→ Your objective: Show every line below where "physics" can be found.

Change detection data:
..............................
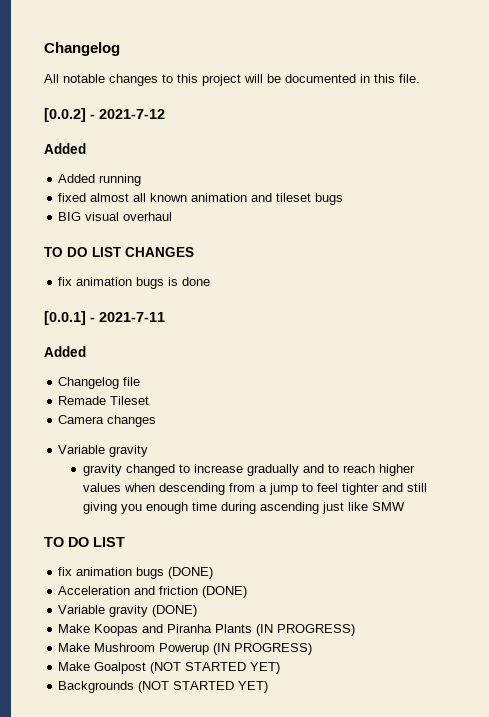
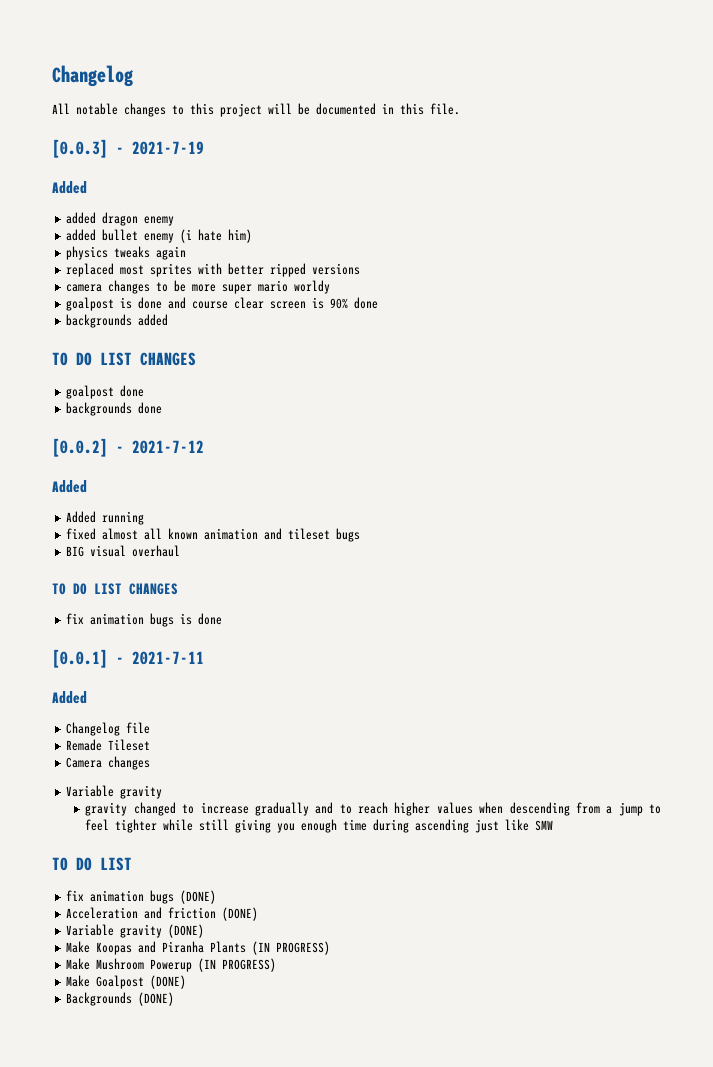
(420, 78) none -> [52,139,204,158] [52,181,87,194] [66,212,175,226] [66,229,253,243] [66,246,187,260] [66,263,361,277] [66,280,331,294] [66,297,379,311] [66,314,169,328] [52,352,196,366] [66,385,145,399] [66,402,163,416] // [0.0.3] - 2021-7-19 // Added // added dragon enemy // added bullet enemy (i hate him) // physics tweaks again // replaced most sprites with better ripped versions // camera changes to be more super mario worldy // goalpost is done and course clear screen is 90% done // backgrounds added // TO DO LIST CHANGES // goalpost done // backgrounds done
[381,483,403,492] and -> [163,819,194,831] while
[150,662,281,674] [58,681,269,693] (NOT STARTED YET) // Backgrounds (NOT STARTED YET) -> [150,975,187,989] [66,992,175,1006] (DONE) // Backgrounds (DONE)

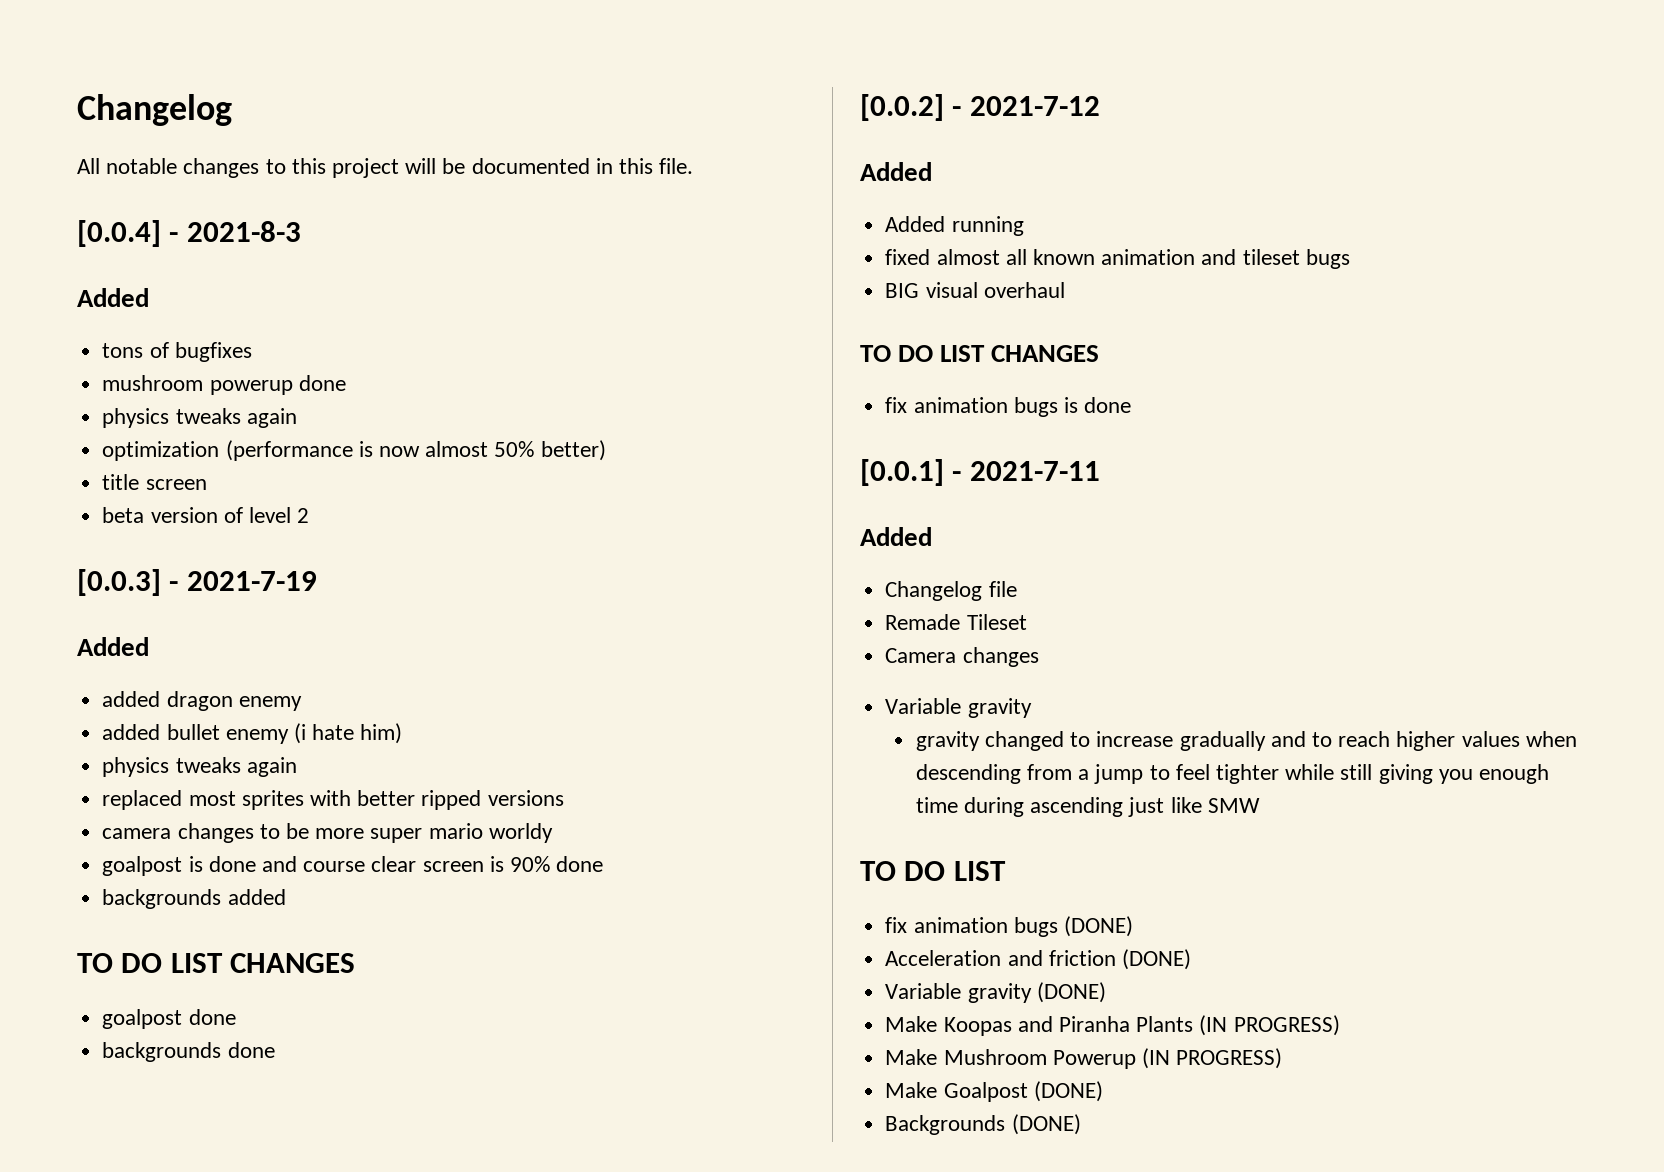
(460, 109) none -> [77,220,301,247] [77,288,149,307] [102,342,252,362] [102,375,346,395] [102,408,297,428] [102,440,606,461] [102,474,207,490] [102,507,310,523] // [0.0.4] - 2021-8-3 // Added // tons of bugfixes // mushroom powerup done // physics tweaks again // optimization (performance is now almost 50% better) // title screen // beta version of level 2

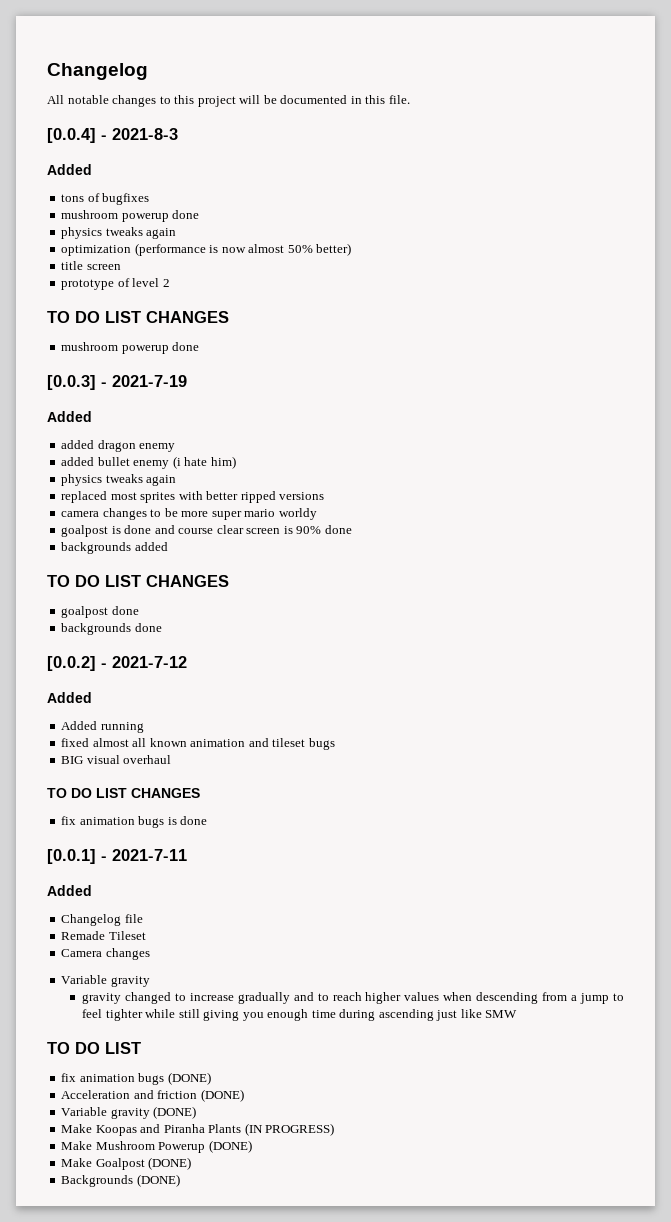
[102,507,218,523] beta version -> [61,279,115,290] prototype
(310, 515) none -> [47,311,229,323] [61,342,200,354] // TO DO LIST CHANGES // mushroom powerup done
[1141,1048,1283,1069] (IN PROGRESS) -> [208,1140,252,1153] (DONE)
..............................
→ Answer:
(420, 78) none -> [52,139,204,158] [52,181,87,194] [66,212,175,226] [66,229,253,243] [66,246,187,260] [66,263,361,277] [66,280,331,294] [66,297,379,311] [66,314,169,328] [52,352,196,366] [66,385,145,399] [66,402,163,416] // [0.0.3] - 2021-7-19 // Added // added dragon enemy // added bullet enemy (i hate him) // physics tweaks again // replaced most sprites with better ripped versions // camera changes to be more super mario worldy // goalpost is done and course clear screen is 90% done // backgrounds added // TO DO LIST CHANGES // goalpost done // backgrounds done
(460, 109) none -> [77,220,301,247] [77,288,149,307] [102,342,252,362] [102,375,346,395] [102,408,297,428] [102,440,606,461] [102,474,207,490] [102,507,310,523] // [0.0.4] - 2021-8-3 // Added // tons of bugfixes // mushroom powerup done // physics tweaks again // optimization (performance is now almost 50% better) // title screen // beta version of level 2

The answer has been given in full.